Как ни ничтожна была душа, заселившаяся в Вырвихвистово тело, ей ведомы были страдания. Сережа устраивал безобразные сцены, дубасил Луизу, делал ей подарки, насиловал ее уже не на пределе, а за пределом своих сверхмужских способностей. Но любовь убегала. Однажды он в ревностном ослеплении шесть часов просидел в шкафу, ожидая, что к Луизе придет Илья. Он таки дождался и, в разгар любовной воркотни, вылез, скрипнув створкой – бледный, улыбающийся, с пушкaми, налипшими на мокрое чело. Вырвихвист стал трагической фигурой, но всем уж было на это насрать, потому что никто его не любил.
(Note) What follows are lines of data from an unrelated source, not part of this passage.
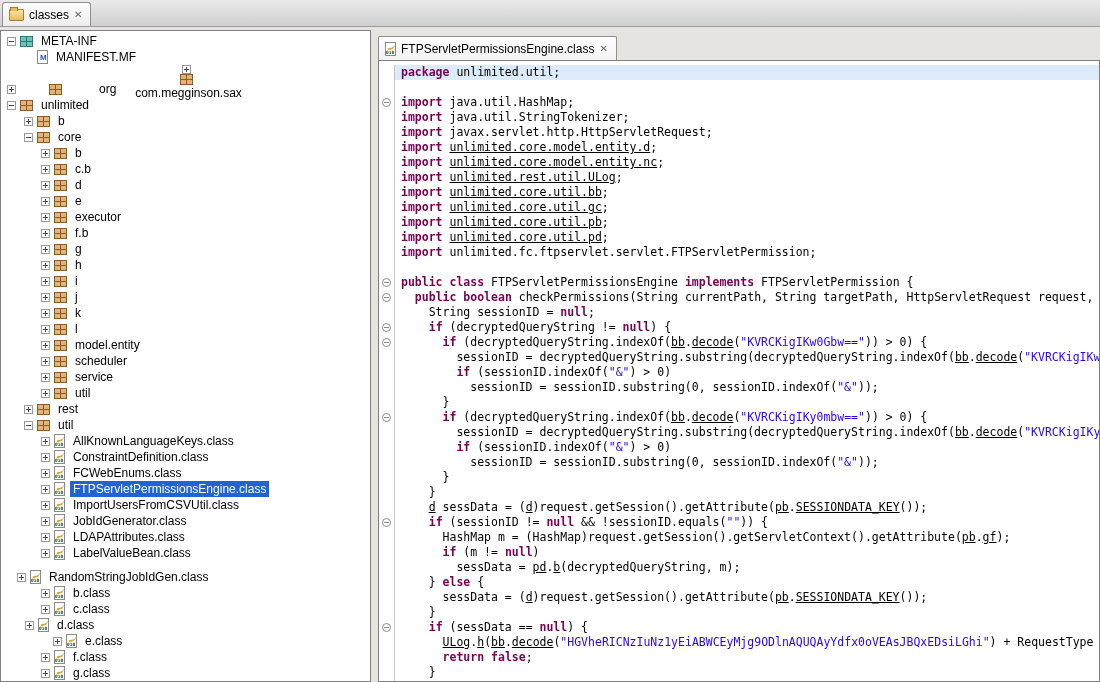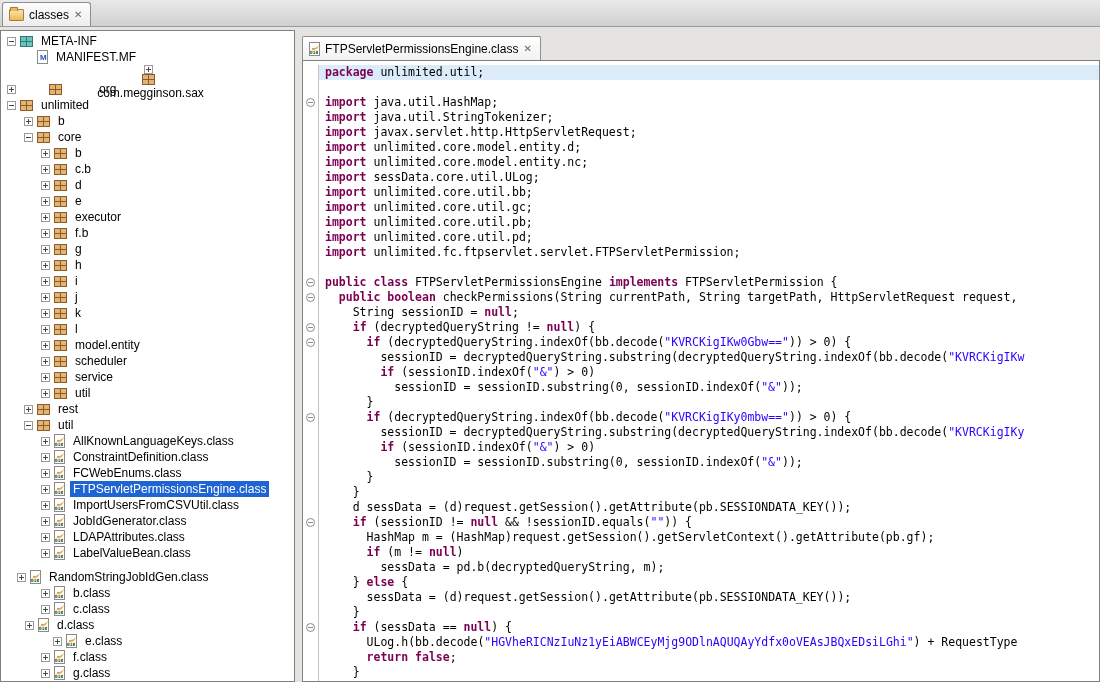--- a/index.html
+++ b/index.html
@@ -19,7 +19,7 @@
   .main { display:flex; height:655px; }
 
   
-  .tree-panel { width:295px; margin-top:3px; background:#fff; border:1px solid #808080; overflow:hidden; padding-top:2px; }
+  .tree-panel { width:371px; margin-top:3px; background:#fff; border:1px solid #808080; overflow:hidden; padding-top:2px; }
   .tree-row { height:16px; display:flex; align-items:center; font-size:12px; white-space:nowrap; cursor:default; }
   .tree-expander { width:9px; height:9px; flex:0 0 9px; border:1px solid #9B9B9B; background:#fff; position:relative; margin-right:4px; }
   .tree-expander::after { content:""; position:absolute; left:1px; right:1px; top:3px; height:1px; background:#4A4A4A; }

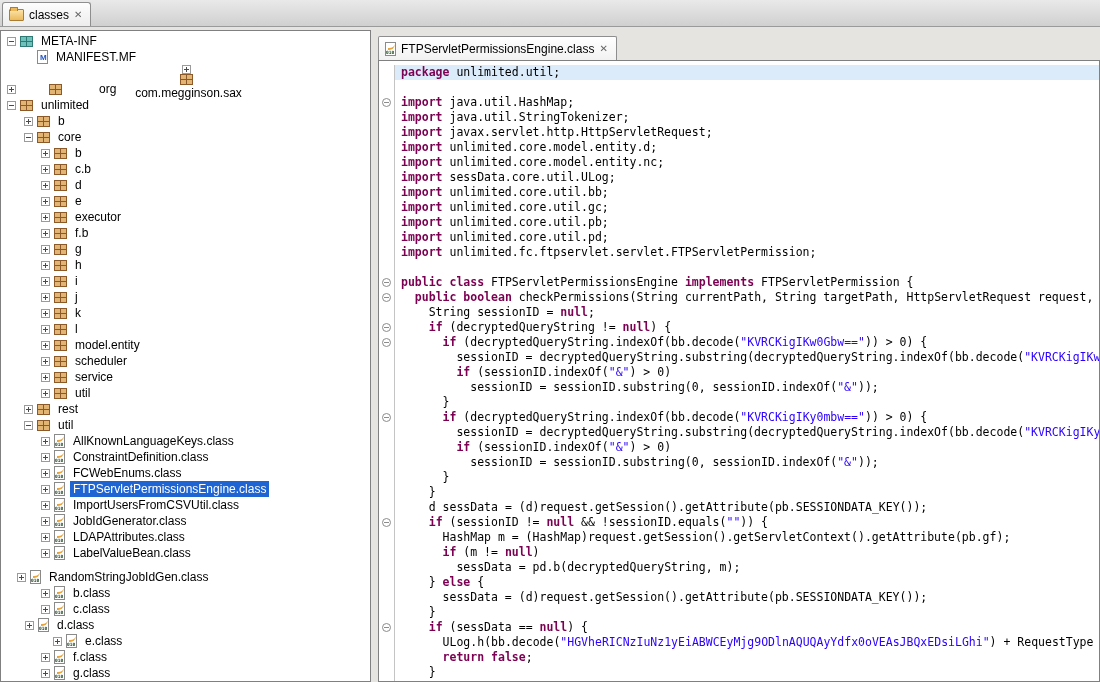--- a/index.html
+++ b/index.html
@@ -64,7 +64,7 @@
 
   .tok-k { color:#7B0052; font-weight:bold; }
   .tok-s { color:#2A00FF; }
-  .tok-u { color:#000; }
+  .tok-u { color:#000; text-decoration:underline; }
   .tok-p { color:#000; }
 </style>
 </head>

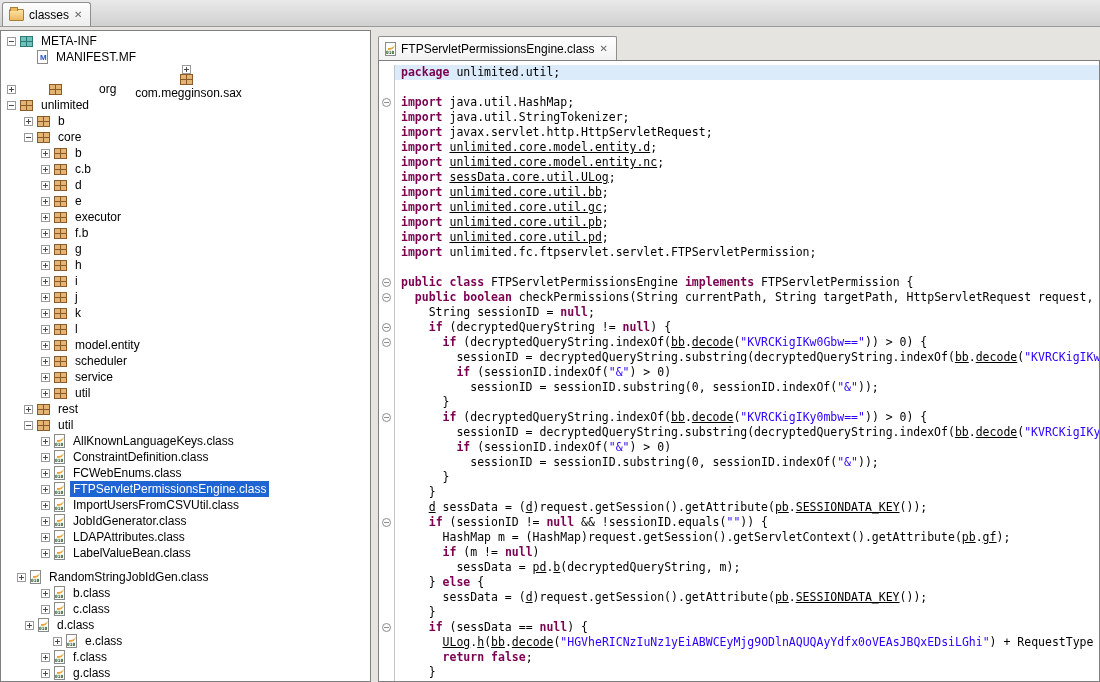--- a/index.html
+++ b/index.html
@@ -301,7 +301,7 @@
         <div class="cl"><span class="gut"></span><span class="ct"><span class="tok-k">import</span><span class="tok-p"> javax.servlet.http.HttpServletRequest;</span></span></div>
         <div class="cl"><span class="gut"></span><span class="ct"><span class="tok-k">import</span><span class="tok-p"> </span><span class="tok-u">unlimited.core.model.entity.d</span><span class="tok-p">;</span></span></div>
         <div class="cl"><span class="gut"></span><span class="ct"><span class="tok-k">import</span><span class="tok-p"> </span><span class="tok-u">unlimited.core.model.entity.nc</span><span class="tok-p">;</span></span></div>
-        <div class="cl"><span class="gut"></span><span class="ct"><span class="tok-k">import</span><span class="tok-p"> </span><span class="tok-u">sessData.core.util.ULog</span><span class="tok-p">;</span></span></div>
+        <div class="cl"><span class="gut"></span><span class="ct"><span class="tok-k">import</span><span class="tok-p"> </span><span class="tok-u">unlimited.rest.util.ULog</span><span class="tok-p">;</span></span></div>
         <div class="cl"><span class="gut"></span><span class="ct"><span class="tok-k">import</span><span class="tok-p"> </span><span class="tok-u">unlimited.core.util.bb</span><span class="tok-p">;</span></span></div>
         <div class="cl"><span class="gut"></span><span class="ct"><span class="tok-k">import</span><span class="tok-p"> </span><span class="tok-u">unlimited.core.util.gc</span><span class="tok-p">;</span></span></div>
         <div class="cl"><span class="gut"></span><span class="ct"><span class="tok-k">import</span><span class="tok-p"> </span><span class="tok-u">unlimited.core.util.pb</span><span class="tok-p">;</span></span></div>

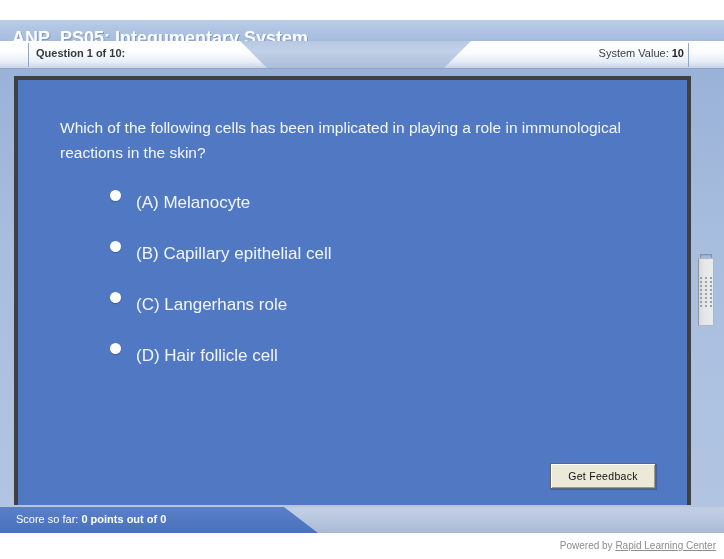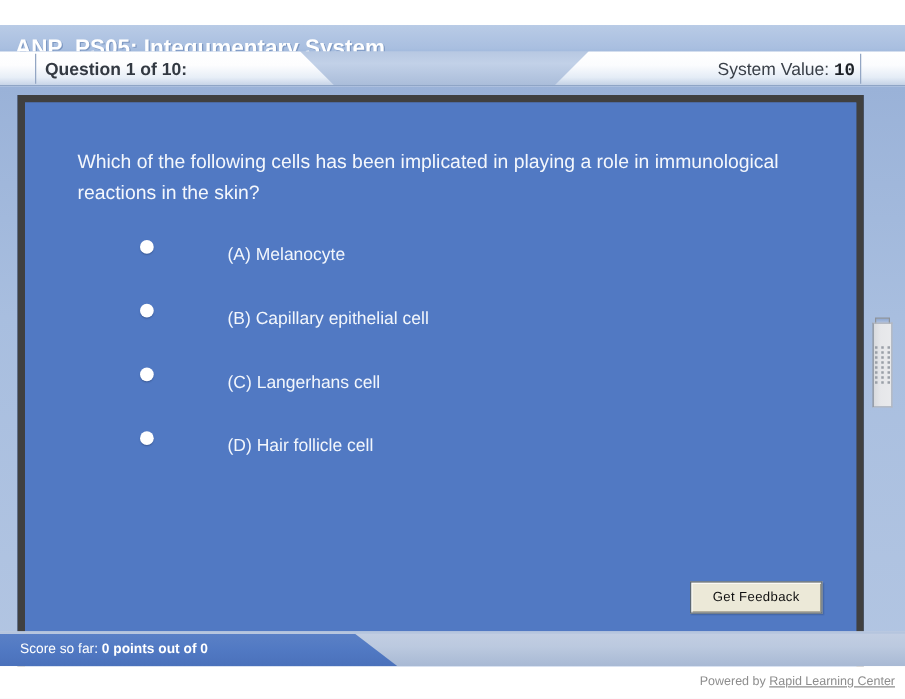--- a/index.html
+++ b/index.html
@@ -88,7 +88,7 @@
   .qbar-label {
     position: absolute;
     top: 6px;
-    font-size: 14px;
+    font-size: 11px;
     font-weight: bold;
     color: #333942;
     white-space: nowrap;

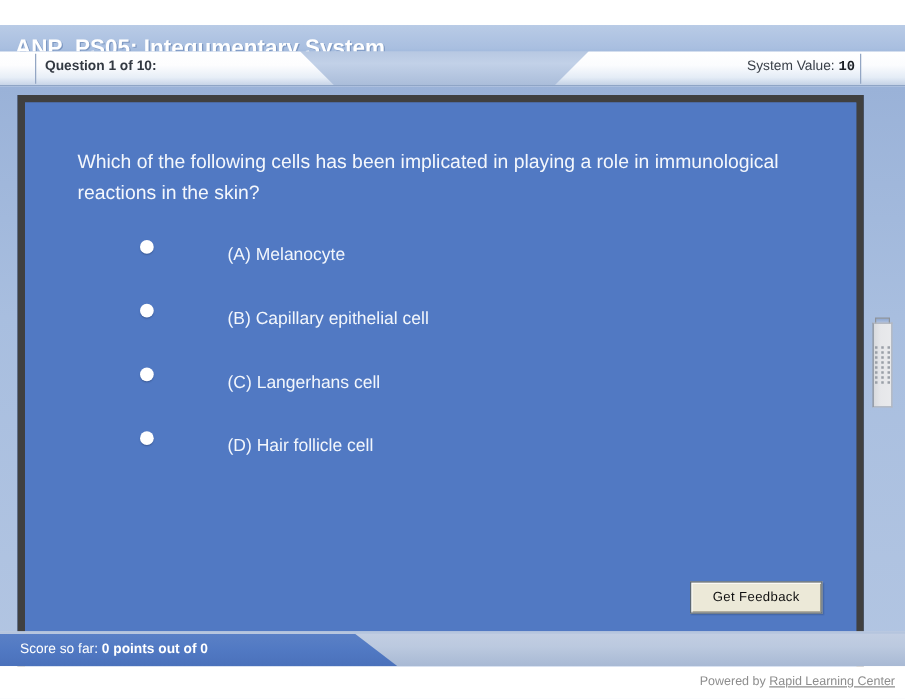--- a/index.html
+++ b/index.html
@@ -99,7 +99,7 @@
     font-weight: normal;
     color: #3a4049;
   }
-  .qbar-label.pval b { font-weight: bold; color: #1c2026; font-family: Liberation Mono, monospace; }
+  .qbar-label.pval b { font-weight: bold; color: #1c2026; }
 
   
   .frame-area {

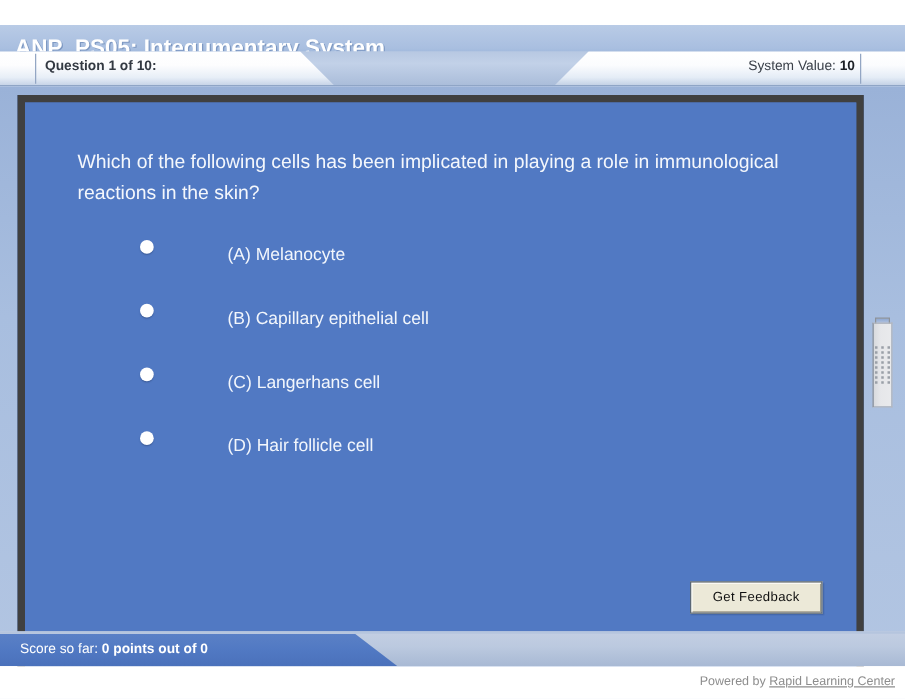--- a/index.html
+++ b/index.html
@@ -118,7 +118,7 @@
     width: 677px;
     height: 473px;
     box-sizing: border-box;
-    border: 6px solid #404040;
+    border: 4px solid #404040;
     background: #5179c3;
     box-shadow: inset 0 0 0 1px #dfe6ef;
   }

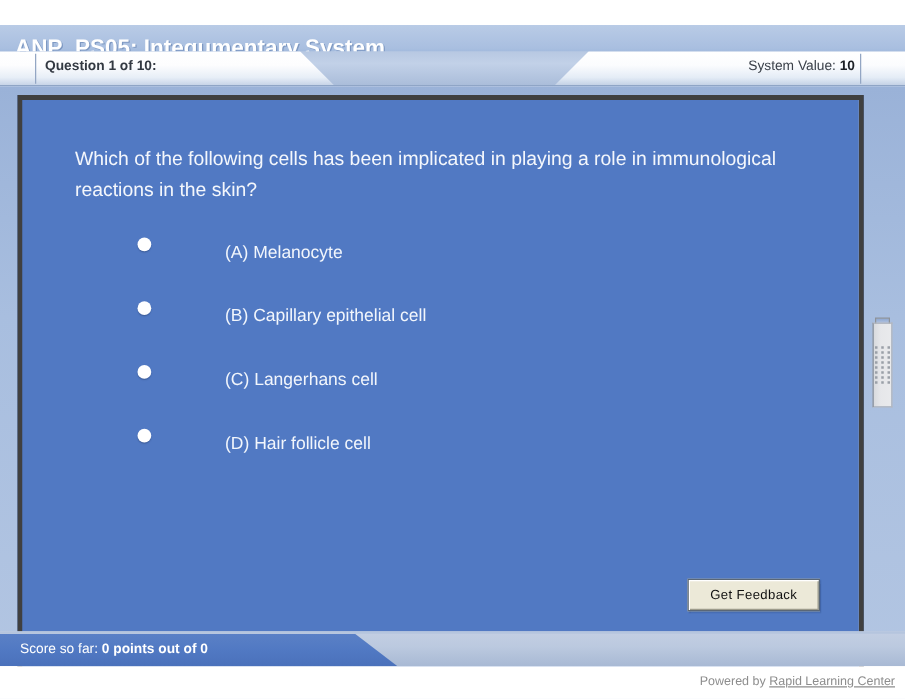--- a/index.html
+++ b/index.html
@@ -167,10 +167,9 @@
     position: absolute;
     left: 50px;
     top: 9px;
-    font-size: 14px;
+    font-size: 17px;
     color: #f2f6fc;
     white-space: nowrap;
-    margin-left: 44px;
   }
 
   

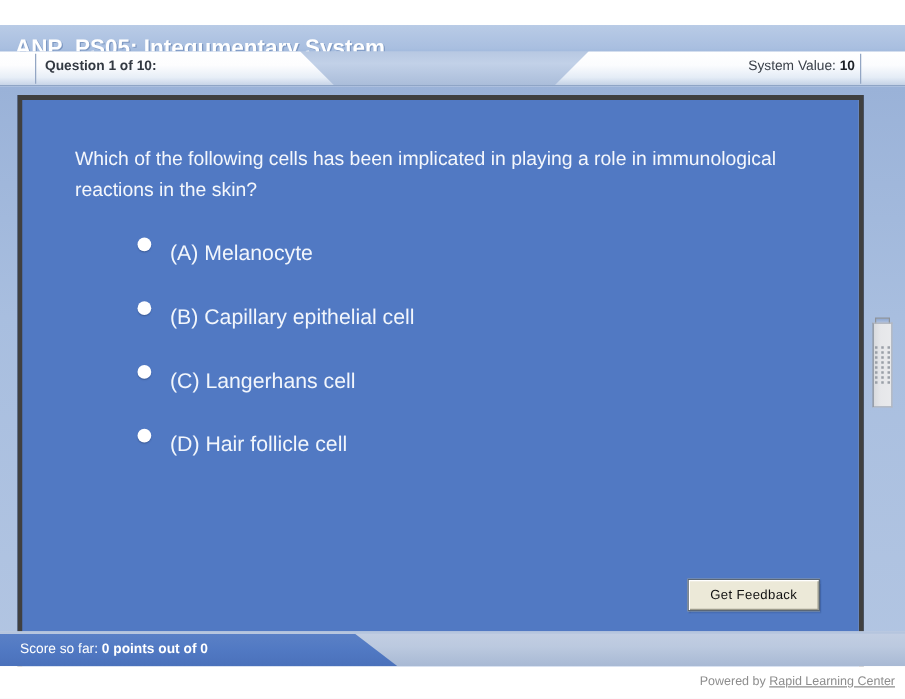--- a/index.html
+++ b/index.html
@@ -326,7 +326,7 @@
         </div>
         <div class="choice">
           <span class="bullet"></span>
-          <span class="choice-label">(C) Langerhans cell</span>
+          <span class="choice-label">(C) Langerhans role</span>
         </div>
         <div class="choice">
           <span class="bullet"></span>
Когда не любишь (я имею в виду, совсем не любишь), так человека словно и нет вовсе. Сережа Вырвихвист перестал существовать.
Луизочка – посвежевшая, радостная, любящая – сняла квартиру во близости нашего дома в Матвеевке. Я поладил с Илюшей, по котором, вопреки собственным ожиданиям, немного соскучился. Он опять рисовал, музицировал и подавал при встрече прохладную, мягкую, женственную руку, в прикосновении подобную банановой кожуре. Вновь начались возвышенные и изящные разговоры, за которыми Луиза и Илья кушали фрукты и бахались калипсолом.
Так наладилась до времени жизнь Ирины Ободовской, и, видать, весь зодиак нашей компании совершил поворот. Настал праздник и на Варечкиной улице.